My own stand on anonymity, stated frequently in this space, is that I will not give full respect and credence to things said by people who do not have the balls to stand behind their words. When people complain that I’m trying to get rid of the anonymous nature of the web, I say no, I wouldn’t do that. I’m simply telling you the way I judge your words when you’re too chicken to put your name on them.
I have a response to that.
I have no balls, true enough. This is because I was created differently than you, who does have balls. I have fake balls, like the ones at the top of this post; in fact, I have a whole set of balls. But you’re right, I have no balls, at least not the kind you seem to think equate to bravery and transparency.
I explained why I wanted to remain anonymous in the blogosphere here, but I don’t expect that you would have read it. Believe it or not, my choice for anonymity has no relationship to my lack of balls and my lack of balls has nothing to do with wishing to remain anonymous.

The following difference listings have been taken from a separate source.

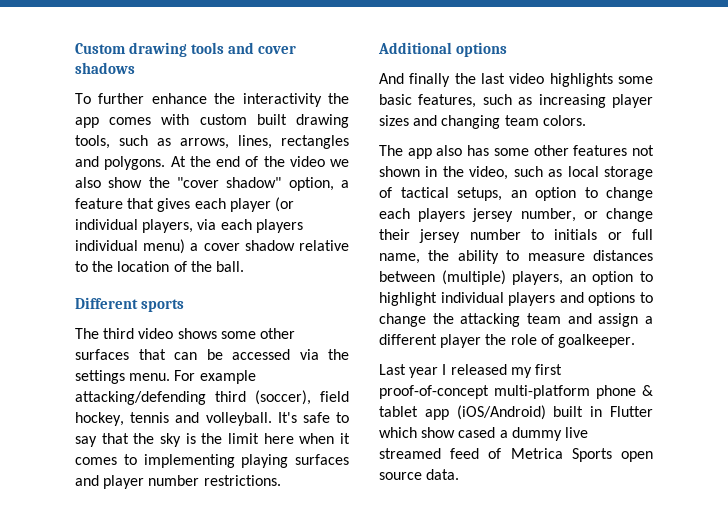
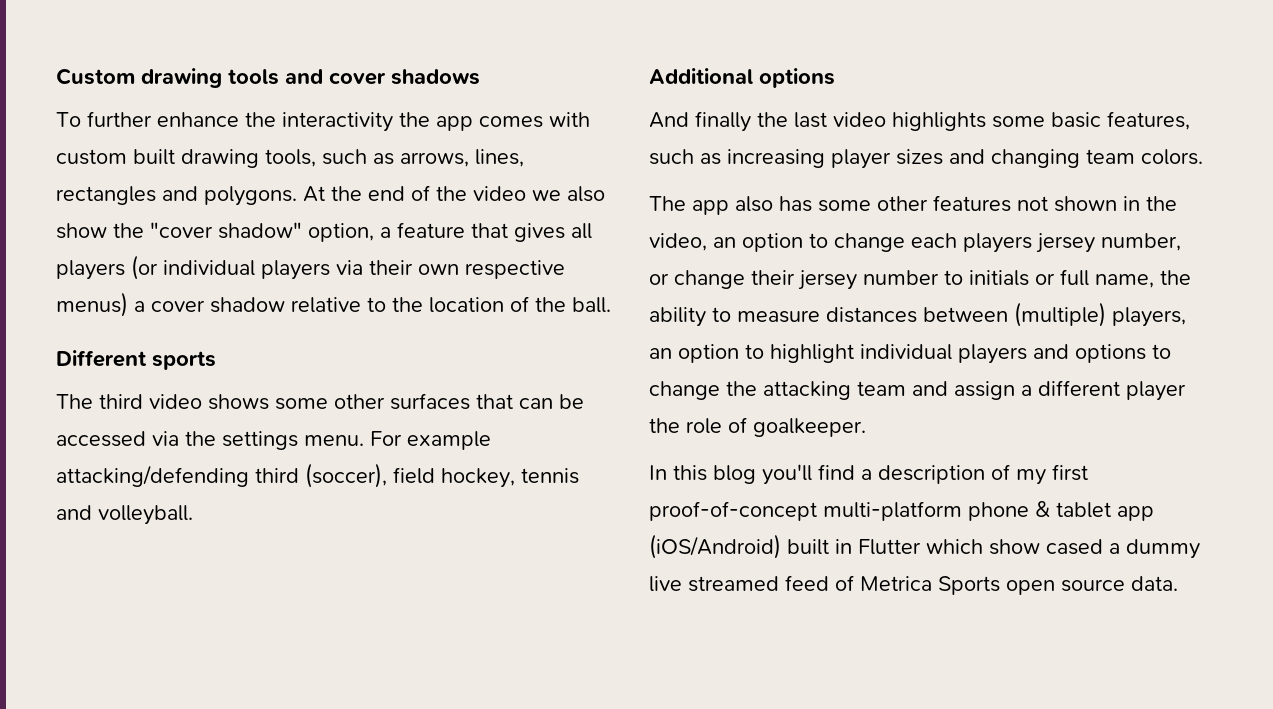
- At the end of the video we also show the "cover shadow" option, a feature that gives each player (or individual players, via each players individual menu) a cover shadow relative to the location of the ball.
+ At the end of the video we also show the "cover shadow" option, a feature that gives all players (or individual players via their own respective menus) a cover shadow relative to the location of the ball.
- It's safe to say that the sky is the limit here when it comes to implementing playing surfaces and player number restrictions.
- The app also has some other features not shown in the video, such as local storage of tactical setups, an option to change each players jersey number, or change their jersey number to initials or full name, the ability to measure distances between (multiple) players, an option to highlight individual players and options to change the attacking team and assign a different player the role of goalkeeper.
+ The app also has some other features not shown in the video, an option to change each players jersey number, or change their jersey number to initials or full name, the ability to measure distances between (multiple) players, an option to highlight individual players and options to change the attacking team and assign a different player the role of goalkeeper.
- Last year I released my first proof-of-concept multi-platform phone & tablet app (iOS/Android) built in Flutter which show cased a dummy live streamed feed of Metrica Sports open source data.
+ In this blog you'll find a description of my first proof-of-concept multi-platform phone & tablet app (iOS/Android) built in Flutter which show cased a dummy live streamed feed of Metrica Sports open source data.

If I had a name like JimmyJo Jones, or Janey Smith, or Ball-Less Blogger or DrumsNWhistles, my words would still track to me, but not necessarily my family and friends, which would be a good thing. I’d still own those words; a person would still be identifiable under the pseudonym, and my space here on the Internets would have the welcome mat rolled out. However, my family and friends would not have to own my words; only me. This is a good thing for those of us who don’t wish to have our blogging spill onto our spouses, children and friends, particularly when they may not agree with everything written here. When you cover all who choose to remain anonymous and discount what they say with the ‘real names have balls’ judgment, you assume that “real name blogging” is somehow a badge of honor in itself while ignoring the substance of what has been written.
Mathew Ingram has it exactly right: I am my own code of conduct, whether I blog as Karoli, DrumsNWhistles, or Ball-less Blogger. I appreciate the fact that Mathew understands that the name is less important than the message. I’d love to see you do the same.
We tell our kids not to use their real names on the Internet to protect themselves. That has nothing to do with possession of balls and everything to do with ensuring their safety. The same was true for me.
Your statement really is a man-ball thing, and it highlights the issues that continue to plague bloggers; namely, that women do face more abuse related to their gender than men. If you really meant to say that you thought anyone who chooses to comment under a pseudonym or anonymously is a coward, that’s what you should have said. By phrasing it the way you did, you excluded female bloggers by virtue of your phrasing alone. Does that mean that you don’t give full weight to the words of women, whether or not they are anonymous? Or was it just one of those man-moments where the power of the phrase overcame its meaning?
Whatever you meant, I agree with you on certain points with regard to the adoption of a Code of Conduct, and I really don’t want any more badges or icons in my sidebar, either. I commented on Tim O’Reilly’s post and repeat here that a code of conduct will begin with the blogger. I have a statement of principles that I apply to ME and me alone. I explain in that statement what will give rise to the deletion of comments. In the 18 months that I’ve had this blog I’ve only deleted spam. I’ve never had occasion to hit the ‘delete’ button on a legitimate comment, and certainly wouldn’t delete one that disagreed with what I wrote. One of my most frequent and interesting commenters here posts with a pseudonym, but it doesn’t mean her comments are any less interesting or meaningful.
If words weren’t your business I wouldn’t pick on the choice of words you used to describe anonymous commenters. But they are, and they carry a lot of weight as a result. Perhaps it would be good for you to consider the attitude underneath them and whether it’s a fair representation of those who choose to write under a name other than the one on their drivers’ license.